Quelques heures plus tard, mon nouveau téléphone, une courtoisie de l'hôpital, a vibré sur la table de chevet. Un SMS d'un numéro inconnu.

Évelyne, j'ai été horrifiée d'apprendre ce qui s'est passé. Eugène m'a tout raconté. Je n'ose imaginer ce que tu traverses. Sache que je pense à toi.

Il n'y avait pas de signature, mais je savais de qui il s'agissait. Léna. L'audace était à couper le souffle.

Je veux juste que tu saches, un deuxième SMS a suivi, que quoi que tu penses qu'il se passe entre moi et Eugène, ce n'est pas comme ça. Il a été un mentor, un ami. Il parle de toi tout le temps. Il vous aime tellement, toi et Inès. C'est juste un homme bon qui a pitié d'une fille de la campagne.

Un homme bon. Les mots étaient si obscènes que j'ai failli rire.

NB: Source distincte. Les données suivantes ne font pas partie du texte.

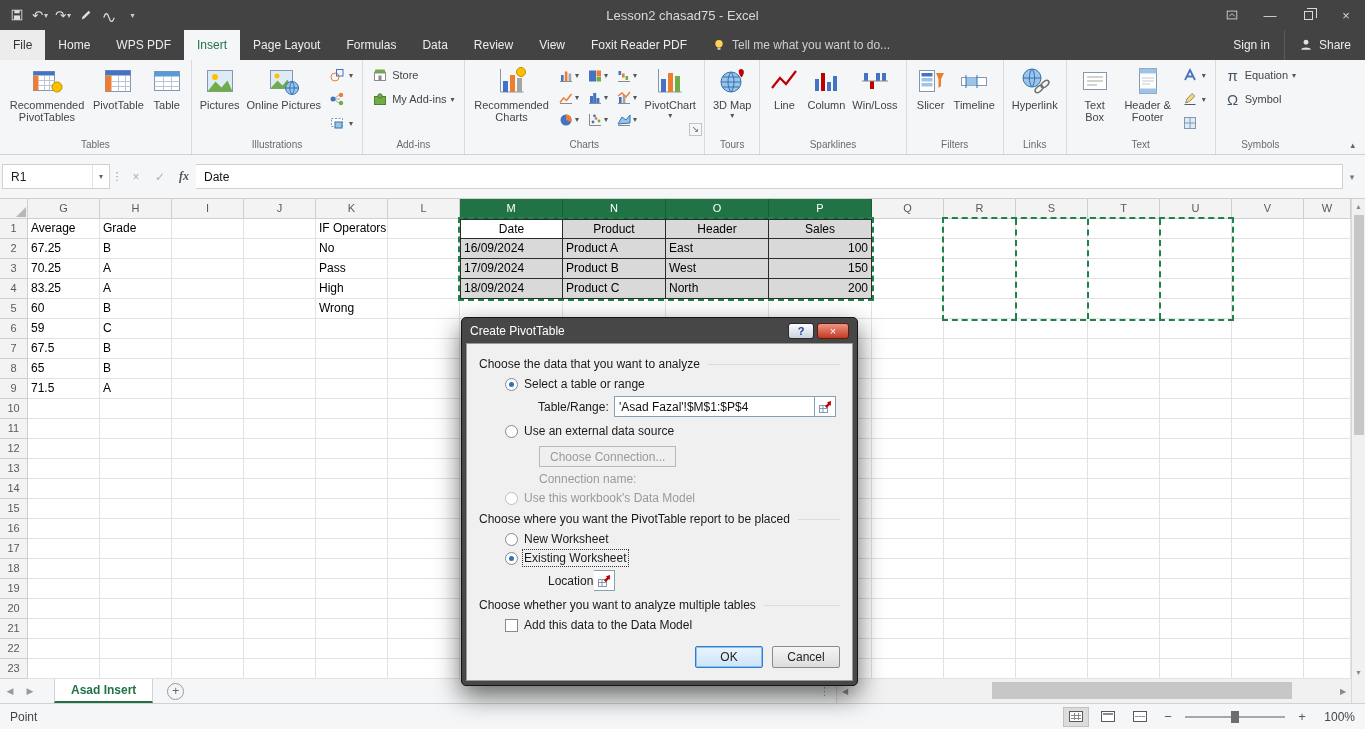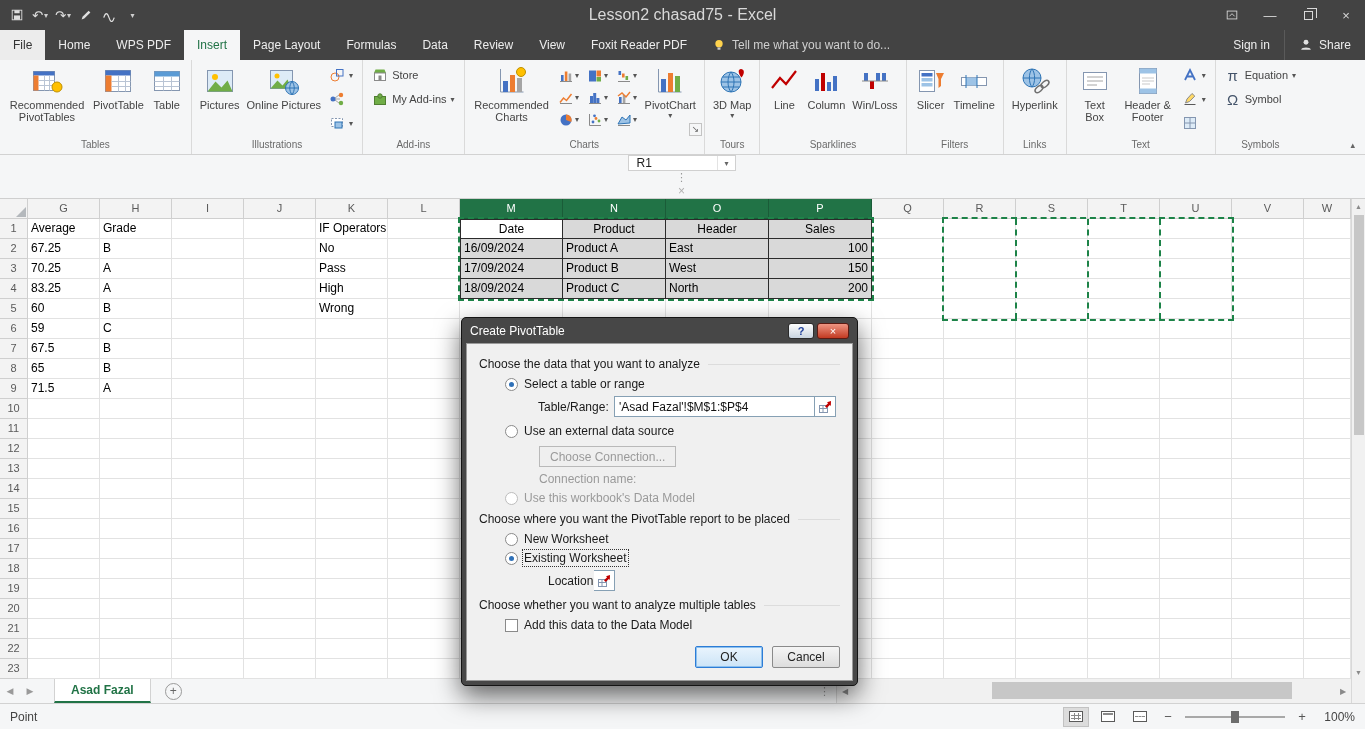"Lesson2 chasad75 - Excel" .wtitle { font-size: 16px -> 13px }
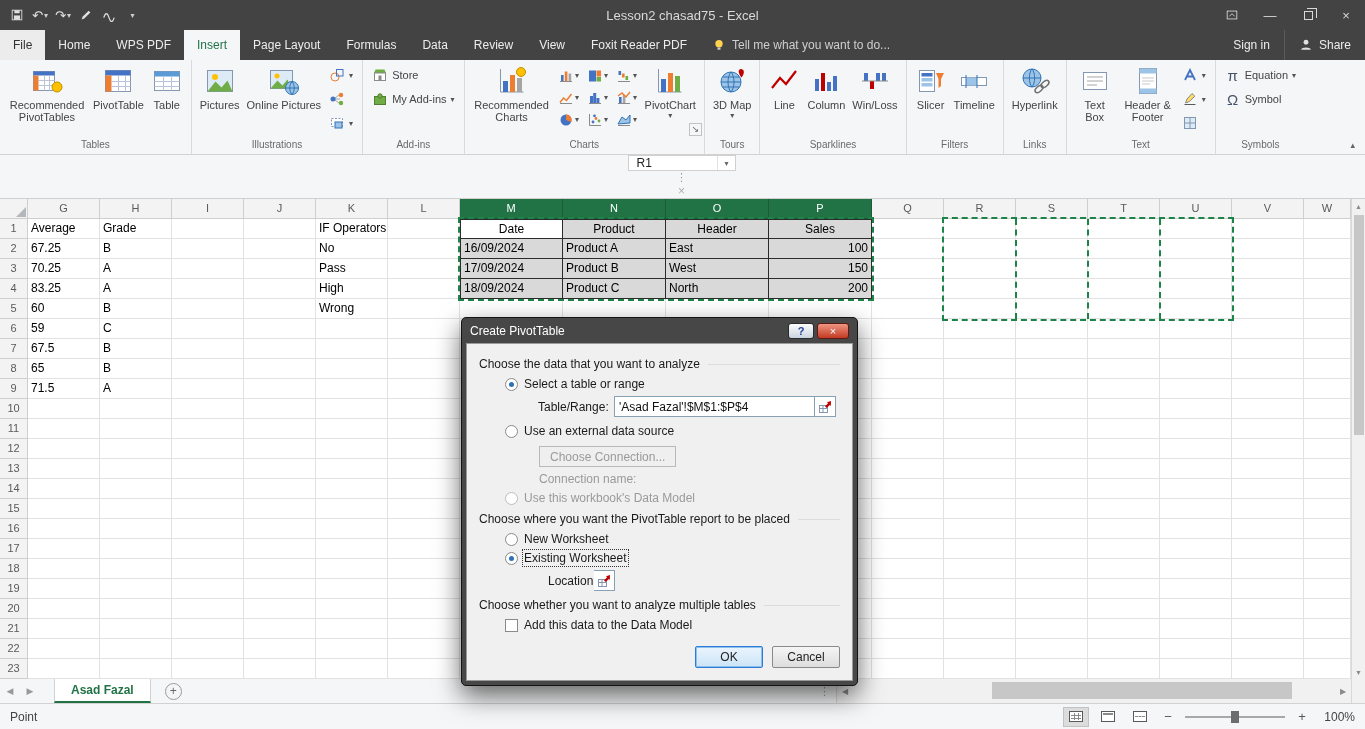"R1" .fbar { flex-direction: column -> none }
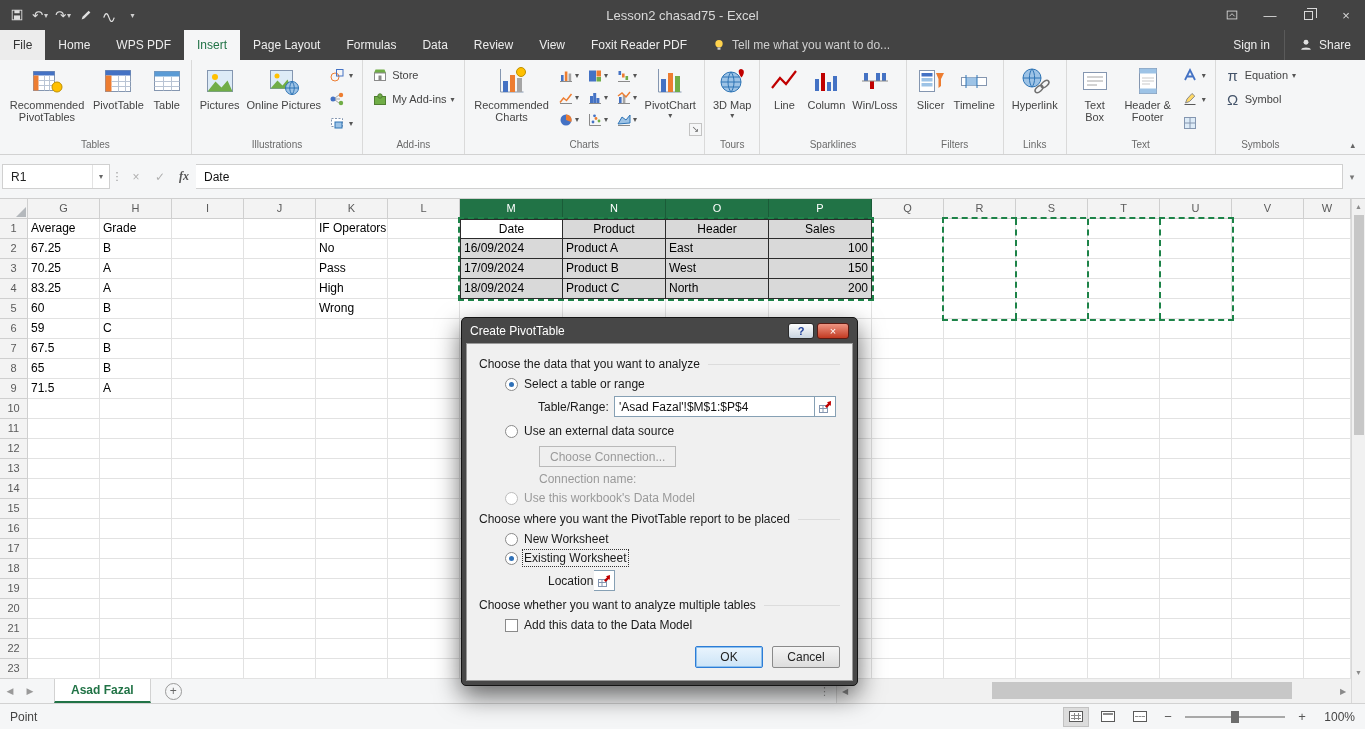"Asad Fazal" div.stab { text: Fazal -> Insert }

Tu as tant fait pour moi, Évelyne, disait le troisième SMS. Je te dois tout. Je déteste te voir le traiter de cette façon. Il a travaillé si dur, essayant de répondre aux attentes de ta famille. Tu devrais l'apprécier davantage.

J'ai fixé l'écran, une rage froide montant en moi. Ce n'était pas des excuses ; c'était une démonstration de force. Elle marquait son territoire, me peignant comme l'épouse ingrate et hystérique.

J'ai pensé au jour où je l'avais rencontrée. Elle se tenait dans mon bureau, ses vêtements bon marché propres mais usés, ses yeux brûlant d'une ambition presque effrayante. Je m'étais vue en elle, une version plus jeune, avant que la vie n'ait adouci mes angles avec le privilège. J'avais voulu lui donner le monde.

Et en retour, elle avait aidé mon mari à m'enlever le mien.

La fable du serpent m'est revenue, ses crocs dégoulinant de ma propre bonté mal placée.

Mes doigts tremblaient alors que je tapais une réponse.

Reste loin de moi. Reste loin de mon mari. Reste loin de ma fille. La prochaine fois que je te verrai, je ne serai pas si civilisée.

J'ai bloqué le numéro et j'ai jeté le téléphone sur le côté vide du lit, mon cœur battant d'une fureur presque aussi douloureuse que mes blessures.